Recently, while catching up on some of my magazine reading, I noticed something surprising: without looking at the byline, I was able to guess whether or not the author of any given article was a woman or a man with better than 80% accuracy. Better still, I could usually pull this off within the first four paragraphs of any given piece.
How was I able to do that? I wondered. What was tipping me off? And what kind of research have people done on this topic—detecting gender in writing?
Before I dive any deeper, let’s get something out of the way. Despite any of the observations, speculation, and research findings I’m about to summarize, my measured conclusion is that the ability to detect gender in writing is…suspect. I’ll explain why toward the end of this post. But until then, enjoy this short ride through some previous research and opinion.
One more thing: I have not taken a scholarly approach to this piece (by including references, etc.), but if any reader wants to be pointed toward any of the resources I reviewed, send me a note and I’ll try to accommodate.
My instinct on why and how I was making much-better-than-chance correct gender guesses was based on style: although I could not put my finger on anything specific, there must have been something about the sentence structures or the vocabulary choices that ticked a box on a subconscious level. Perhaps the female and male writers were using metaphor in slightly different but noticeable ways; perhaps one gender was more likely than another to use a particular rhythm or syntax; possibly one gender was more or less rigid about sentence length, or followed a more recognizable pattern when layering clauses and conditionals, or leaned to the use of some type of punctuation.
There was nothing I could easily identify, yet there had to be something there.

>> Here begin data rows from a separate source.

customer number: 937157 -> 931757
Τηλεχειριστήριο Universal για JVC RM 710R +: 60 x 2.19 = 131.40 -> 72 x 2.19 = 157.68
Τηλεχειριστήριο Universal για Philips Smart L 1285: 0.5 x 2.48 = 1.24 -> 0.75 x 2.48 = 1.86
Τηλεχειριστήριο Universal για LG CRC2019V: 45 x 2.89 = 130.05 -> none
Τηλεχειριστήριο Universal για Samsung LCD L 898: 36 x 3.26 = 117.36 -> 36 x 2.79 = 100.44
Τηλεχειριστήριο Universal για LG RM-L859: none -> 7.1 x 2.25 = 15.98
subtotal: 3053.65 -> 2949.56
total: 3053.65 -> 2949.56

Or had there? You see, the reason I noticed that I could identify gender was not because I was looking for it across a broad range of writing. Rather, it was because I was reading extensively through several months of back issues of a particular publication. It was entirely possible that I had begun to detect (again, subconsciously) the individual styles of regular contributors, not any specific identifiers related to gender. I may have begun to sense that an article had been written by Emily or Lisa or Carolyn or Tina, rather than by Bruce or Jonathan, not because of any gender flags but because of each of those author’s personal flags. It was also true that the odds were stacked by the sample: a quick check showed that the writing staff at this publication, during the window I was reading through, was about 80% female.

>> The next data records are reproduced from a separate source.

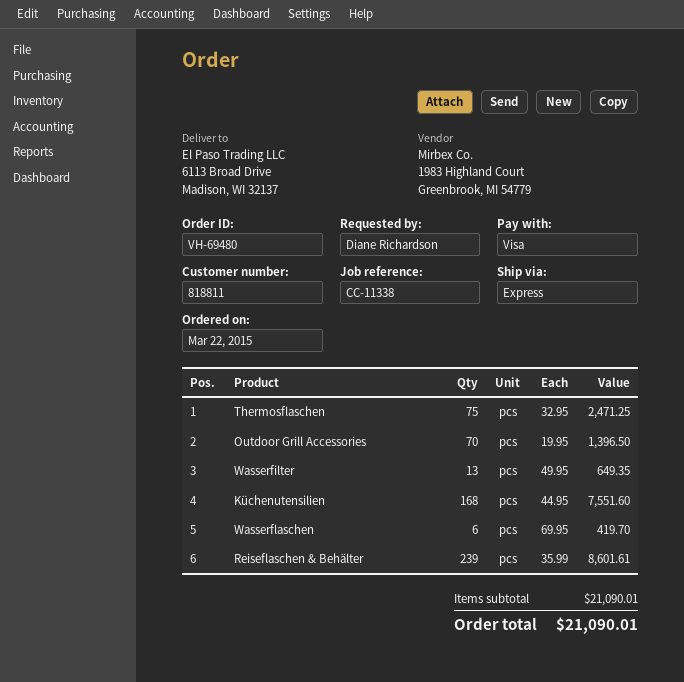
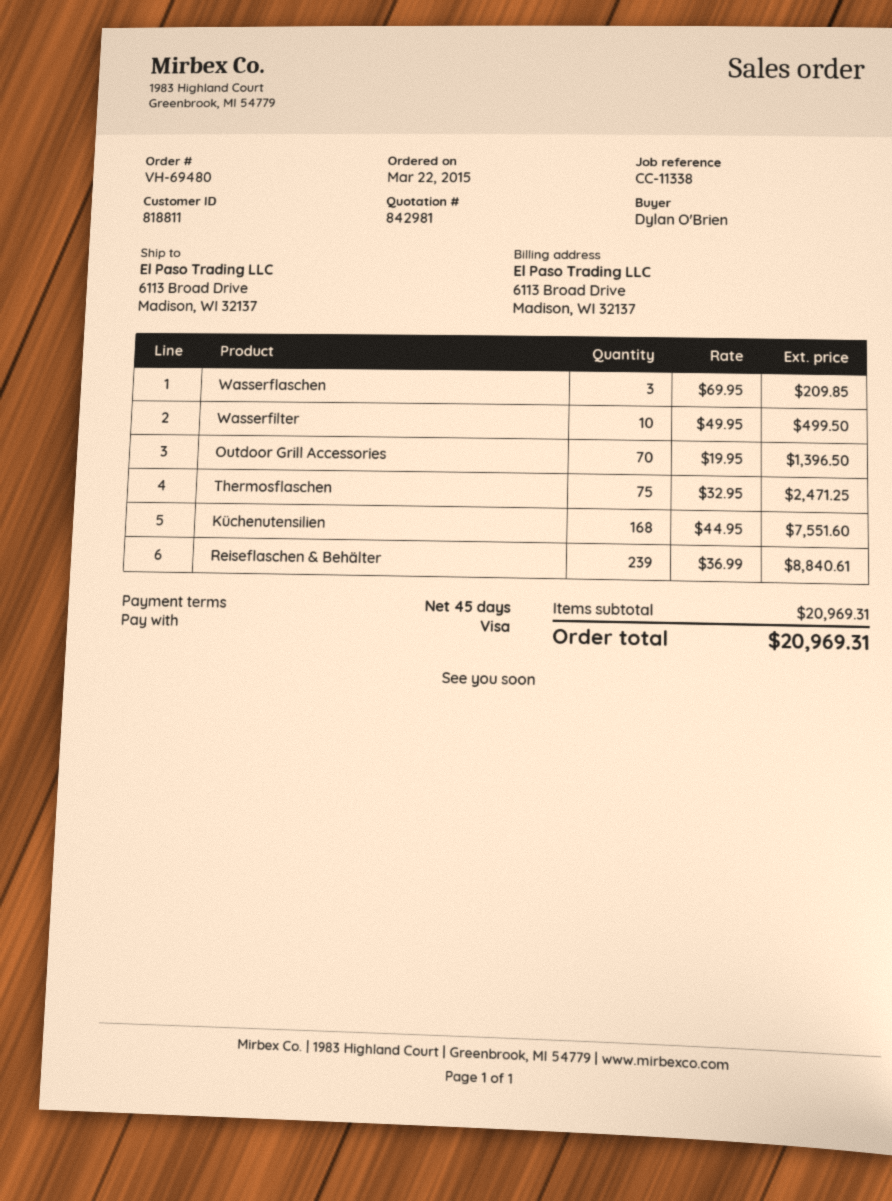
ordered by: Diane Richardson -> Dylan O'Brien
Wasserfilter: 13 x 49.95 = 649.35 -> 10 x 49.95 = 499.50
Wasserflaschen: 6 x 69.95 = 419.70 -> 3 x 69.95 = 209.85
Reiseflaschen & Behälter: 239 x 35.99 = 8601.61 -> 239 x 36.99 = 8840.61
subtotal: 21090.01 -> 20969.31
total: 21090.01 -> 20969.31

I don’t have the time and resources to make a reliable study of this, but I quickly began to recognize what would be involved in that kind of work: researchers would need to collect writing samples from both men and women, preferably across multiple age and education categories. Those samples would have to be generated on controlled topics, under controlled conditions, with the authors given specific instructions regarding attributes such as the target audience and the level of formality required. And yet, those authors would have to be kept in the dark about the purpose of the study, otherwise every sentence they wrote might be contaminated. A proper study would require hundreds, and more likely thousands, of samples, which would then need to be meticulously analyzed for a wide array of factors: vocabulary, word length, sentence length, reading level—just to begin with. Measuring things like the use of simile and metaphor would be a challenge (a very rough stand-in might be the frequency of certain types of words). Doing this right would not be easy.
I have not delved exhaustively into the research but the studies I’ve reviewed seem to prefer a different—and possibly just as valid—approach. Instead of generating samples for the study, they look at existing material by authors of known gender, build a set of criteria that distinguish male from female authors, then apply those criteria to previously unanalyzed material to see how well their gender guessing succeeds. There’s a lot of data crunching involved, but it seems like a reasonable method (if open to some criticism).

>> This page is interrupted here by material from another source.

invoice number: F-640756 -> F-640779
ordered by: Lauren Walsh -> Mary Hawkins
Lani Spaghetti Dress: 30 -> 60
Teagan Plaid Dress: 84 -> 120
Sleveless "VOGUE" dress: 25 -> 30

Here’s a summary of one such effort, which analyzed 20 million words and created a list of 128 “significant contrasts.” Those researchers claim the program succeeded at identifying gender 80% of the time, with the primary giveaways being the use of determiners, followed by numbers, modifiers, pronouns, and what the researchers somewhat nebulously labelled “a more interactive style.”
Those are interesting conclusions and deserve both attention and more effort. It’s also worth noting that 20 million words is the text equivalent of around 200 very short novels (or around 35 works the size of “Infinite Jest”). That might be statistically representative, but possibly not: all publishing channels in the US alone produce at least 600,000 new works each year. You’d probably want to analyze samples across time as well. Other research has looked at a much larger quantity of source material, and also sampled from older work, to set their baselines.
Studies attempting to tackle the gendered language issue have sometimes reached conflicting conclusions. Work done between the 1970’s and the 2000s has found all sorts of gender differences in language use: men use more directives, women more questions; women use more words per turn, but men dominate conversations and use more words overall; women use more varied verb forms, more adverbs, and more pronouns; while men use longer words and more articles. Yet other studies have failed to replicate some of these results, or even reached opposite conclusions. I’ll reiterate that there are a lot of interesting tidbits in many of these studies, but drawing firm conclusions from any of them is tricky. Much more informed investigators than I have pointed out that too many of these studies have used very small participant sample sizes or, for reasons of effort, restricted themselves to small subsets of spoken or written language use.
Suffice to say that there is not a lot of clarity or consensus on this topic. One phrase that I read in a particular study (Newman et al.) seems apropos: “The overall picture…is of a multitude of differences combined with a good deal of overlap between the language of men and women.” The authors were probably aware of the irony of noting this shortly after a discussion of the use of language “hedges” by research subjects.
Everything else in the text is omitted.